Single-shard DEX (common for popular DEXs):

  • Transaction ordering: Round-robin fair, no priority fees
  • Receipt ordering: Deterministic within block, FIFO across blocks
  • Design pattern: Accept that large swaps may be delayed. Design slippage tolerance accordingly.

Cross-shard DEX:

  • Less predictable: Cross-shard receipt timing varies
  • More latency: Each shard hop is at least one block
  • Design pattern: Use single-shard execution where possible

Auctions

  • Same-block bids: Order within block is deterministic but based on chunk inclusion order
  • Different-block bids: Later blocks always beat earlier blocks for "latest bid wins"
  • Design pattern: Use block height + position within block for bid ordering

Oracle Integration

  • Single-shard: Oracle updates and dependent transactions have predictable ordering
  • Cross-shard: Oracle on different shard means update visibility depends on receipt delivery timing
  • Design pattern: Place oracle contract on same shard as consumers

Key Takeaways

  1. No fee bidding: You can't pay more to get processed faster.
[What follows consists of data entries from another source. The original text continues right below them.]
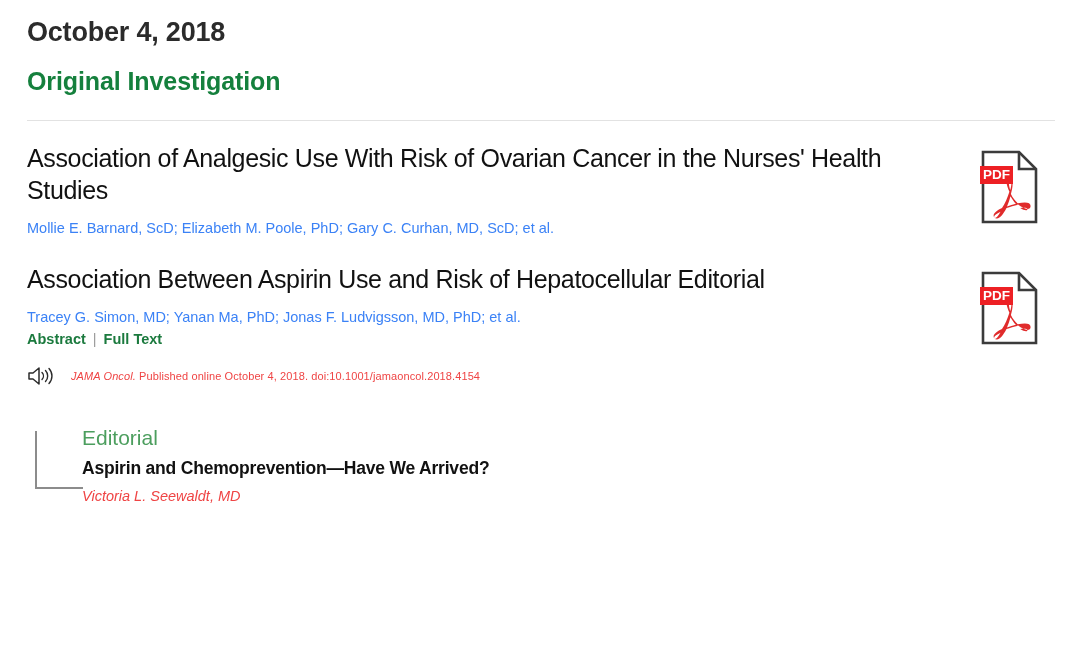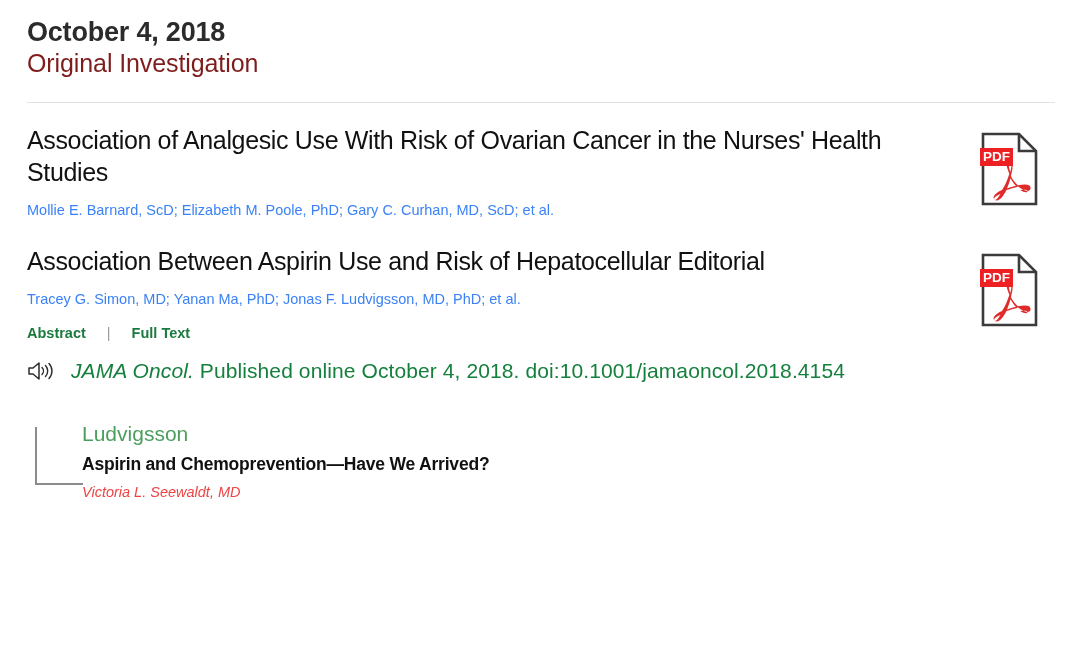"Original Investigation" .article-type { color: #7f1d1d -> #15803d; font-weight: normal -> bold; margin-top: none -> 18px }
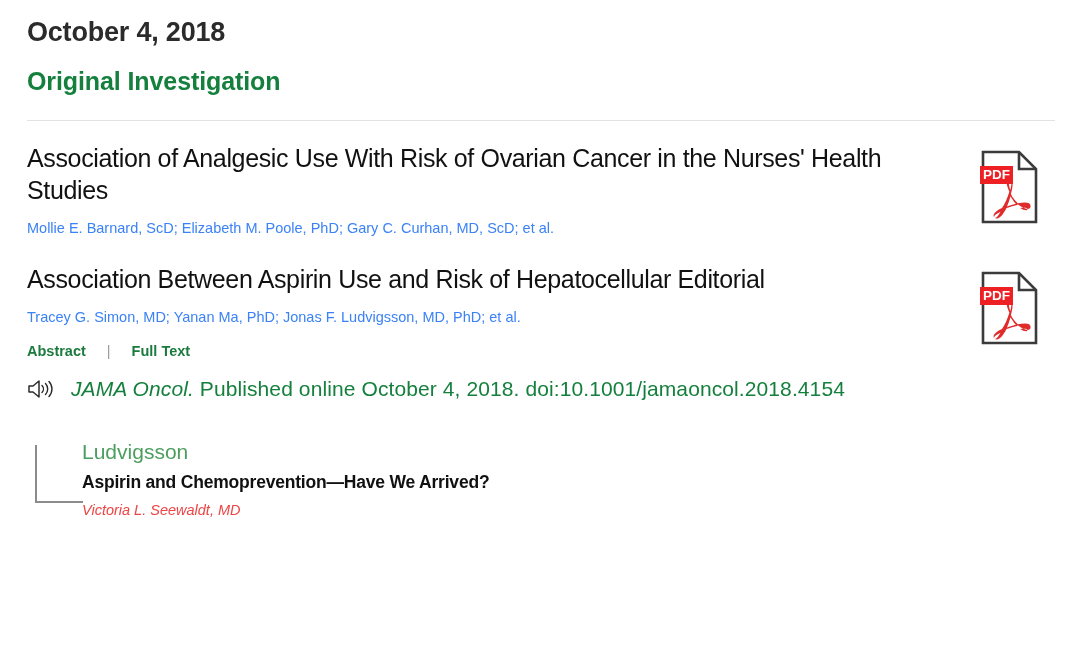"Abstract" .links-row { gap: 21px -> 7px; margin-top: 16px -> 4px }
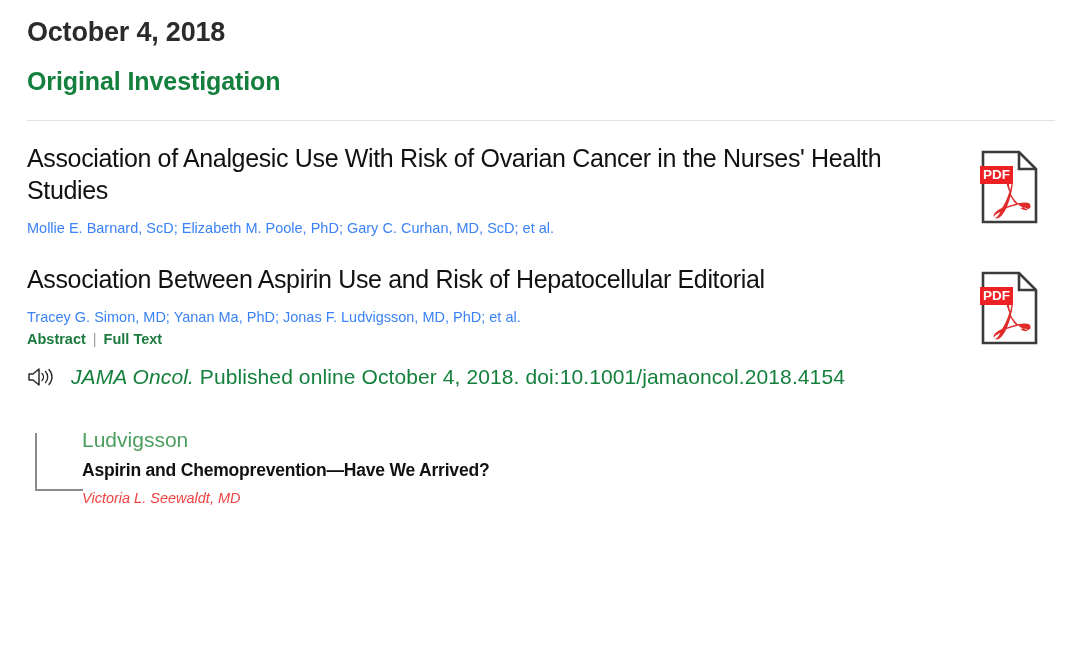"JAMA Oncol. Published online October" .citation-text { color: #15803d -> #ef4444; font-size: 21px -> 11px }
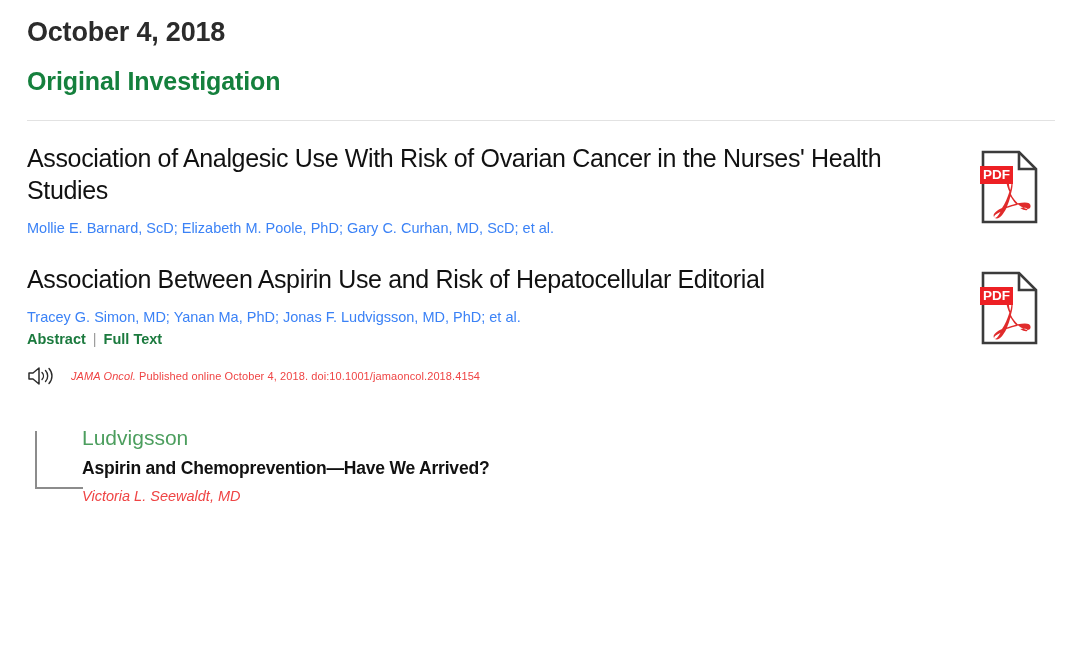"Ludvigsson" div.editorial-label { text: Ludvigsson -> Editorial }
Fairness over economic efficiency.

  2. Round-robin selection: Each account gets a fair chance. No monopolization by high-volume senders.

  3. Three-phase ordering is deterministic: Local → Delayed → Incoming, always in that order.

  4. FIFO delayed queue: Receipts that have waited longest are processed first. No cutting in line.

  5. MEV resistance is structural: No fee bidding + FIFO queues + round-robin selection = hard to manipulate.

  6. Cross-shard is eventually consistent: Within a shard, strict ordering. Across shards, causal ordering only.

This design reflects NEAR's philosophy: a blockchain should be usable by everyone, not just those who can afford to outbid others.